SCO – from Santa Cruz Operation. The company’s office was in Santa Cruz, California. It became the eventually licensor for Unix (via Unix Systems Labs and then Novell), and eventually went bankrupt. The assets were purchased by Caldera Inc (itself a spin off of Novell) and Caldera changed its own name back to SCO. It is this SCO which has sued IBM and others, asserting its ownership of the copyright to Unix source code.
Siemens – founded in 1847 by Werner von Siemens.
Sony – from the Latin word ‘sonus’ meaning sound, and ‘sonny’ a slang used by Americans to refer to a bright youngster.
Subaru – from the Japanese name for the star cluster known to Westerners as Pleiades or the Seven Sisters. This star cluster features on the company’s logo.
SUN – founded by 4 Stanford University buddies, SUN is the acronym for Stanford University Network.
Suzuki – from the name of its founder, Michio Suzuki
Tesco – Founder Jack Cohen, who from 1919 sold groceries in the markets of the London East End, acquired a large shipment of tea from T. E. Stockwell and made new labels by using the first three letters of the supplier’s name and the first two letters of his surname forming the word “TESCO”.
Toshiba – was founded by the merger of consumer goods company Tokyo Denki (Tokyo Electric Co) and electrical firm Shibaura Seisaku-sho (Shibaura Engineering Works).
Toyota – from the founder’s name Sakichi Toyoda. Initially called Toyeda, it was changed after a contest for a better-sounding name. The new name was written in eight Japanese letters, a number that is considered lucky in Japan.

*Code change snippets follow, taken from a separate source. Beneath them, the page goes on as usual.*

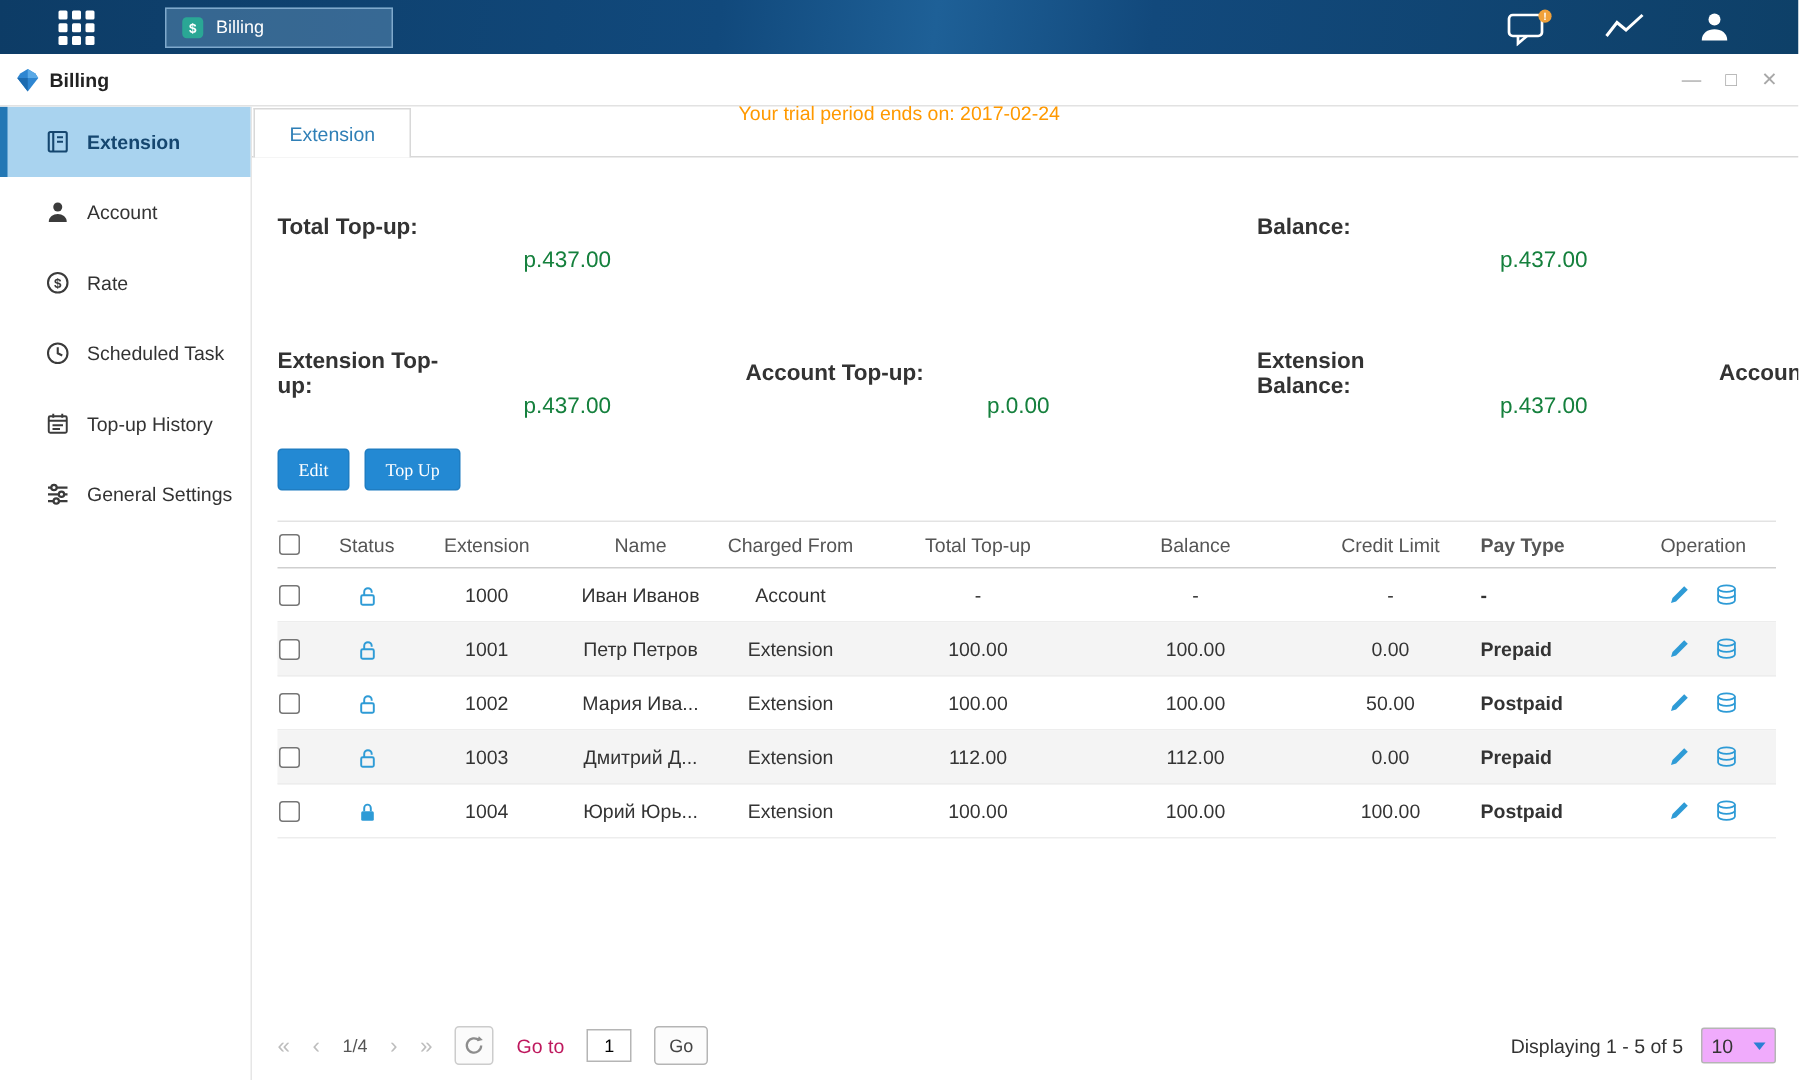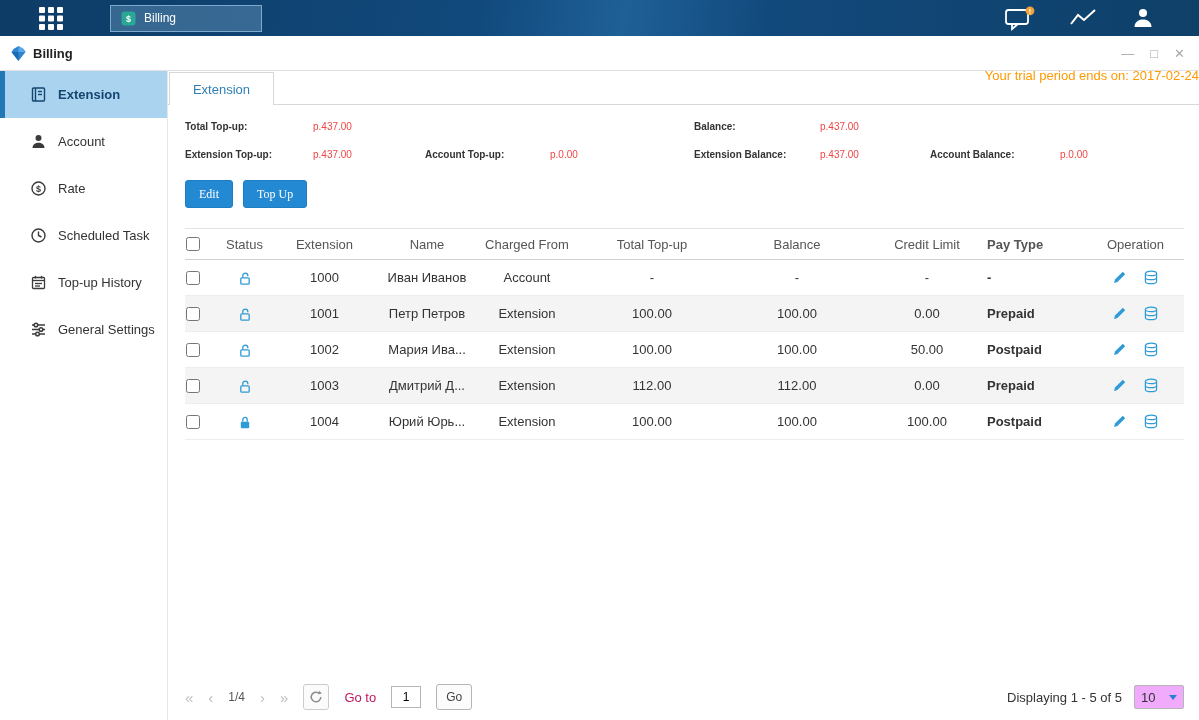--- a/index.html
+++ b/index.html
@@ -25,7 +25,7 @@
   
   .titlebar { height:34px; border-bottom:1px solid #e2e2e2; display:flex; align-items:center; position:relative; background:#fff; }
   .titlebar-left { display:flex; align-items:center; gap:6px; margin-left:10px; font-weight:bold; font-size:13px; color:#222; }
-  .trial { position:absolute; left:0; right:0; text-align:right; color:#ff9900; font-size:13px; pointer-events:none;margin-top:44px; }
+  .trial { position:absolute; left:0; right:0; text-align:center; color:#ff9900; font-size:13px; pointer-events:none;margin-top:44px; }
   .win-controls { margin-left:auto; display:flex; gap:16px; margin-right:14px; color:#a8a8a8; font-size:13px; z-index:1; }
   .win-controls span { cursor:pointer; }
 

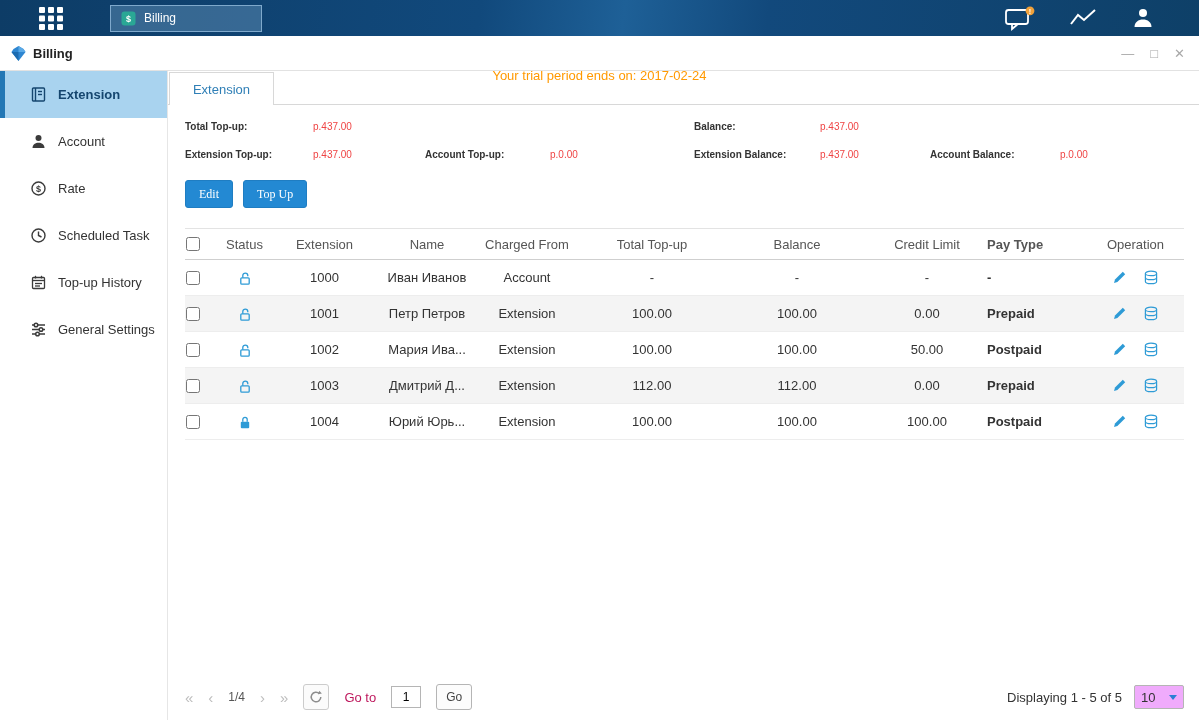--- a/index.html
+++ b/index.html
@@ -52,7 +52,7 @@
   
   .summary {
     margin-top:16px; display:grid; row-gap:17px; align-items:center;
-    grid-template-columns:128px 112px 125px 144px 126px 110px 130px 1fr; font-size:10px;
+    grid-template-columns:128px 112px 125px 144px 126px 110px 130px 1fr; font-size:15px;gap:36px;
   }
   .s-label { font-weight:bold; color:#333; }
   .s-value { color:#ef4444; }

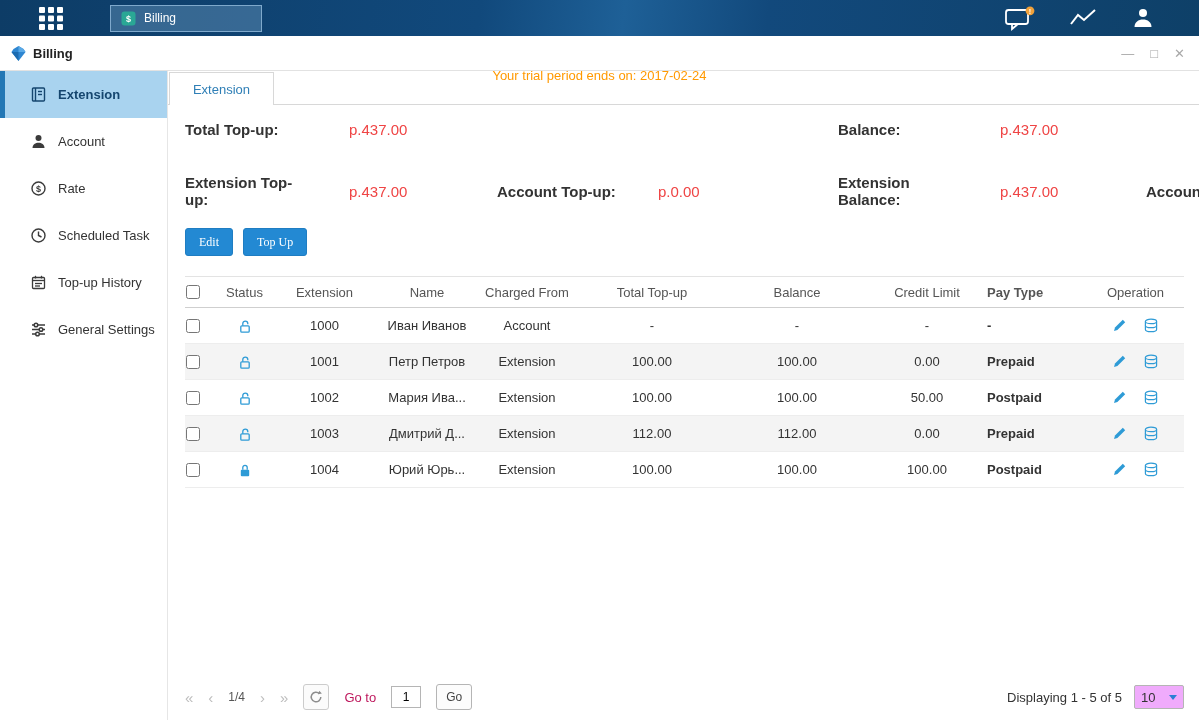--- a/index.html
+++ b/index.html
@@ -55,7 +55,7 @@
     grid-template-columns:128px 112px 125px 144px 126px 110px 130px 1fr; font-size:15px;gap:36px;
   }
   .s-label { font-weight:bold; color:#333; }
-  .s-value { color:#ef4444; }
+  .s-value { color:#15803d;margin-top:44px; }
 
   
   .actions { margin-top:20px; display:flex; gap:10px; }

Xerox – The inventor, Chestor Carlson, named his product trying to say `dry’ (as it was dry copying, markedly different from the then prevailing wet copying). The Greek root `xer’ means dry.
Yahoo – the word was invented by Jonathan Swift and used in his book Gulliver’s Travels. It represents a person who is repulsive in appearance and action and is barely human. Yahoo! founders Jerry Yang and David Filo selected the name because they considered themselves yahoos. However, Yahoo! today claims a sort of backformed acronym — Yet Another Hierarchical Officious Oracle.

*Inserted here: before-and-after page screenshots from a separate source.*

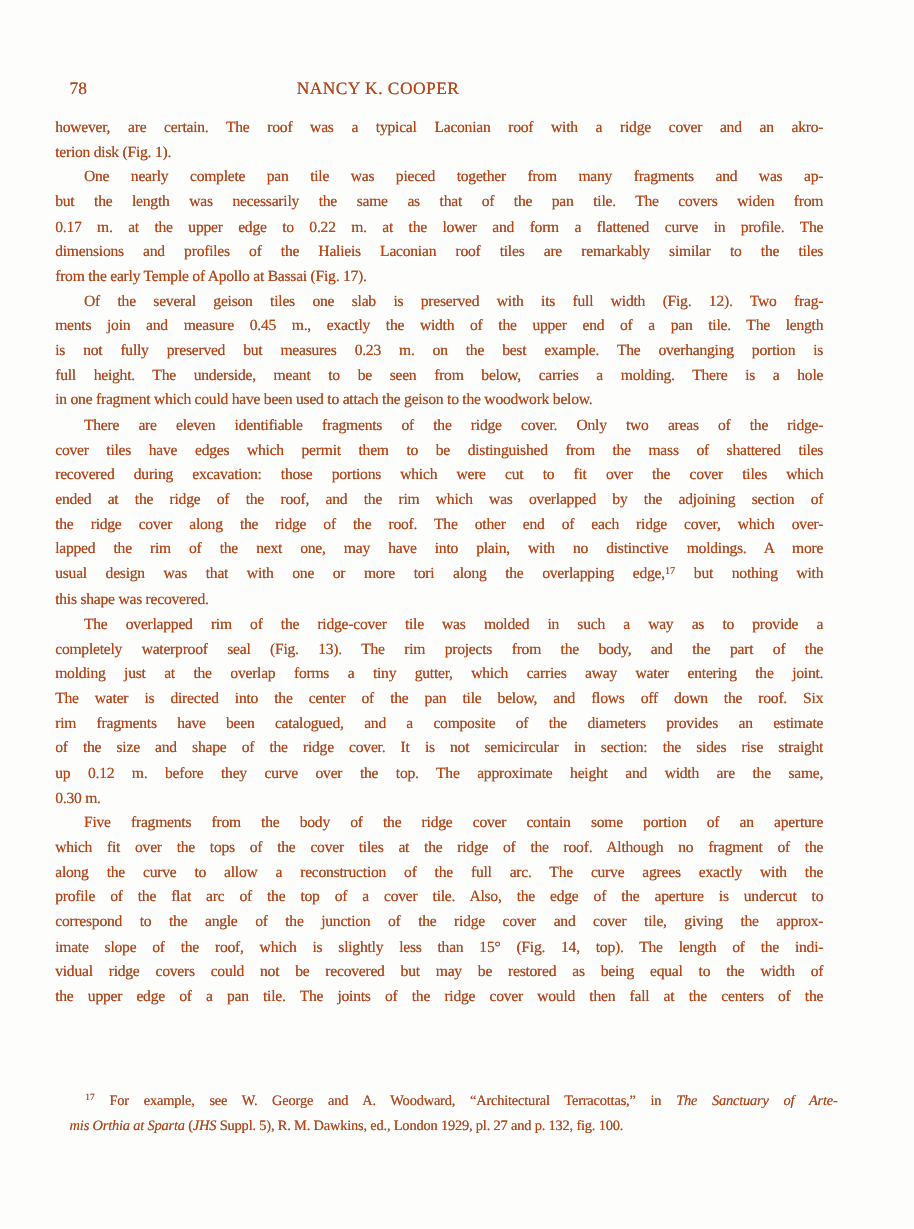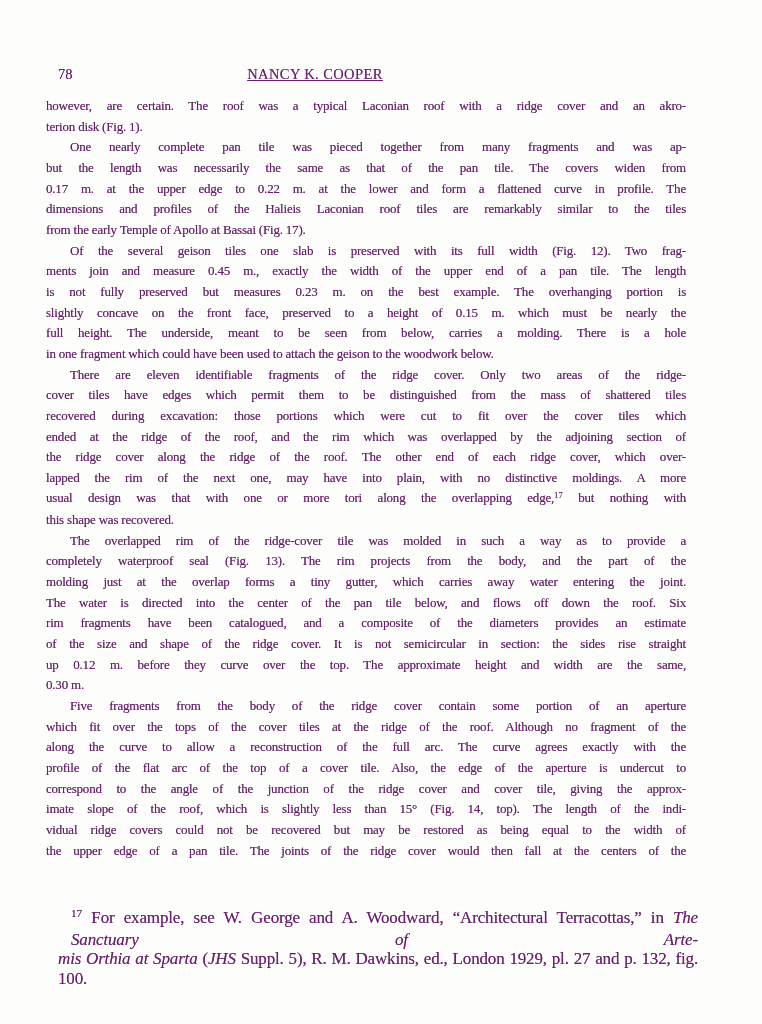--- a/index.html
+++ b/index.html
@@ -10,7 +10,7 @@
     background: #fdfdfc;
     overflow: hidden;
     font-family: "Liberation Serif", "DejaVu Serif", serif;
-    color: #701a75;
+    color: #c2410c;
     text-shadow: 0 0 0.3px rgba(20,18,16,0.55);
   }
   .header {

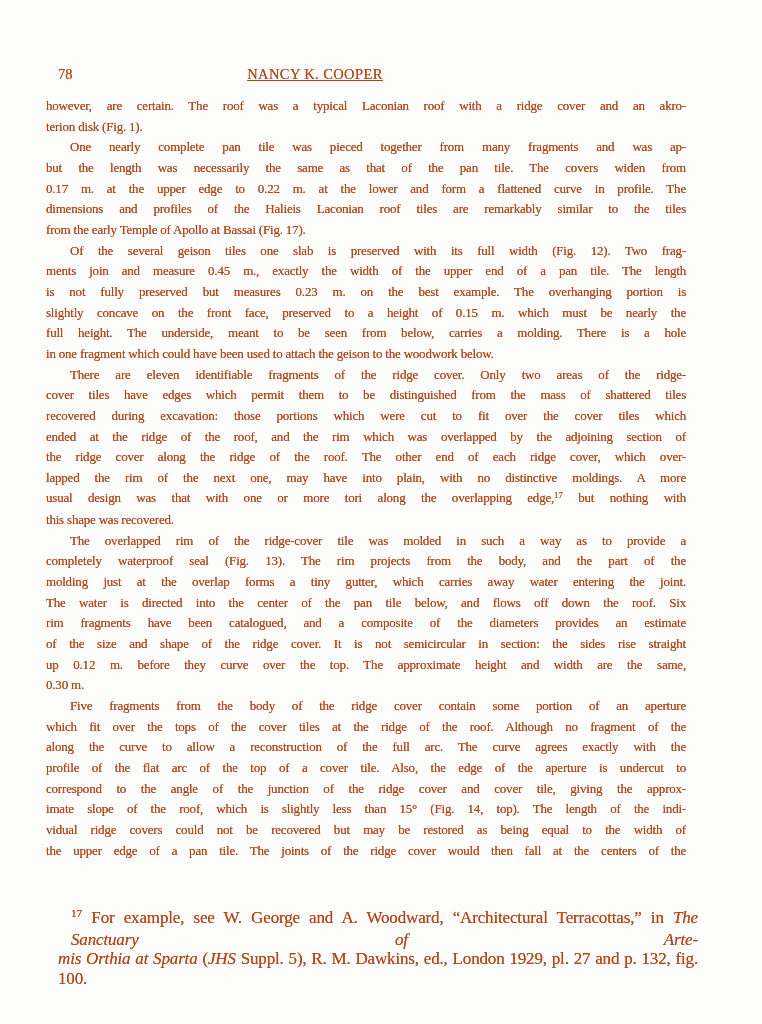--- a/index.html
+++ b/index.html
@@ -26,7 +26,6 @@
     text-align: center;
     letter-spacing: 0.4px;
     white-space: nowrap;
-    text-decoration: underline;
   }
   .body-text {
     position: absolute;

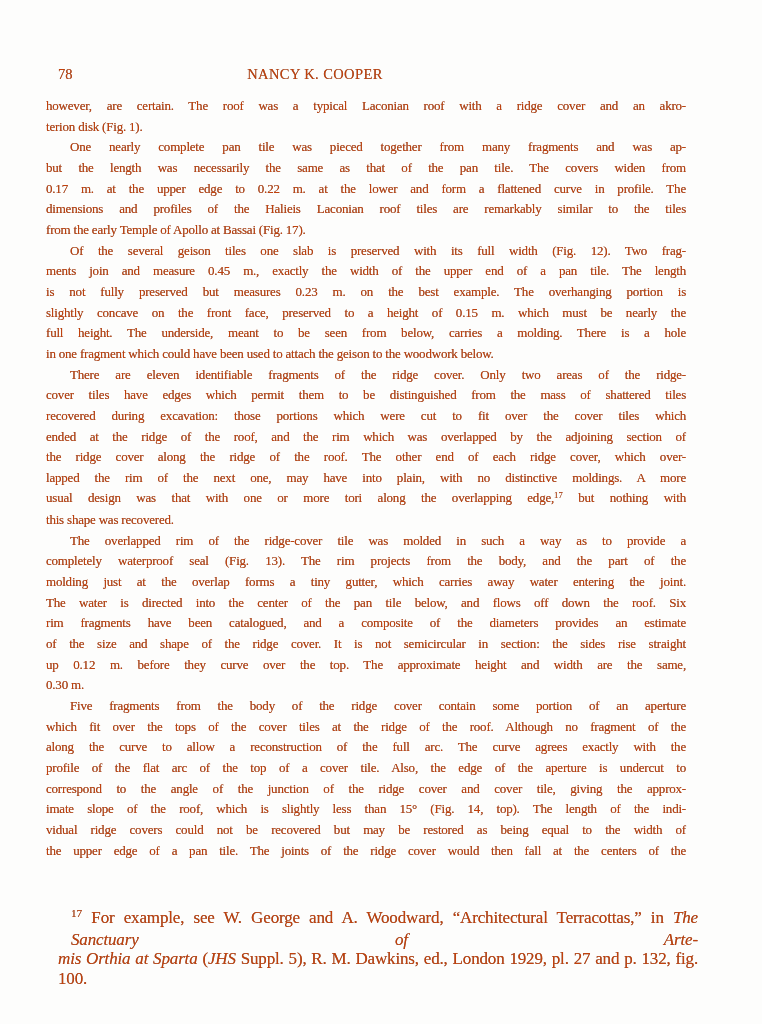--- a/index.html
+++ b/index.html
@@ -82,7 +82,6 @@
         <div class="line indent">Of the several geison tiles one slab is preserved with its full width (Fig. 12). Two frag-</div>
         <div class="line">ments join and measure 0.45 m., exactly the width of the upper end of a pan tile. The length</div>
         <div class="line">is not fully preserved but measures 0.23 m. on the best example. The overhanging portion is</div>
-        <div class="line">slightly concave on the front face, preserved to a height of 0.15 m. which must be nearly the</div>
         <div class="line">full height. The underside, meant to be seen from below, carries a molding. There is a hole</div>
         <div class="line last">in one fragment which could have been used to attach the geison to the woodwork below.</div>
       </div>

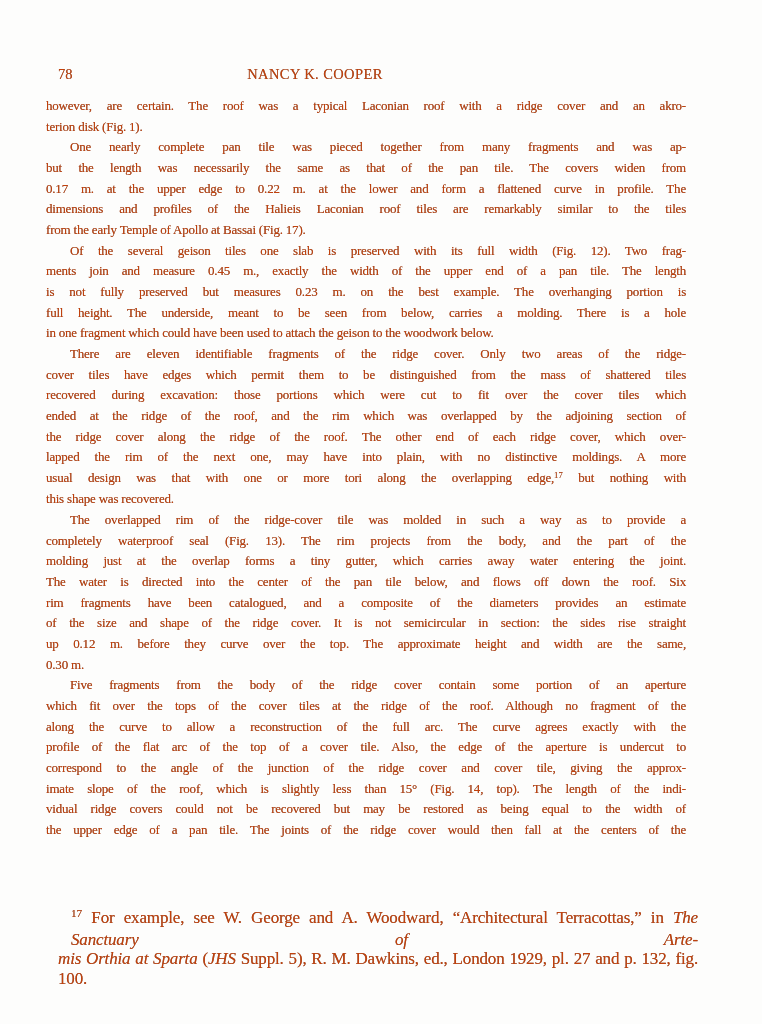--- a/index.html
+++ b/index.html
@@ -51,7 +51,7 @@
     position: absolute;
     top: 908px; left: 58px;
     width: 640px;
-    font-size: 17px;
+    font-size: 12px;
     line-height: 19.6px;
     letter-spacing: -0.15px;
   }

3M – Minnesota Mining and Manufacturing Company started off by mining the material corundum used to make sandpaper.
This article is from Wikipedia. All text is available under the terms of the GNU Free Documentation License.
5 thoughts on “Ever Wonder How A Company Got It’s Name?”
I wonder how 3M and Target go their name. . .
Minnesota Mining and Manufacturing Company
Good article. Knowing trivia like these makes reading more enlightening.
Awesome list. I like how Google was changed because of the check they were issued! 😛
I didn’t realise there was actually a city called Nokia, must be slightly annoying when you meet new people and they say, “Nokia? Cool! Do you guys get good reception?” or “Do you guys get cheaper phones?” 😀 hehe I surprised IKEA isn’t on the list, they have a good story to their name – it’s an acronym for the founder’s name (Ingvar Kamprad) and his home village (Elmtaryd, Agunnaryd)…good thing he went with the acronym, would never have been able to remember (or pronounce!) Ingvar Kamprad Elmtaryd Agunnaryd!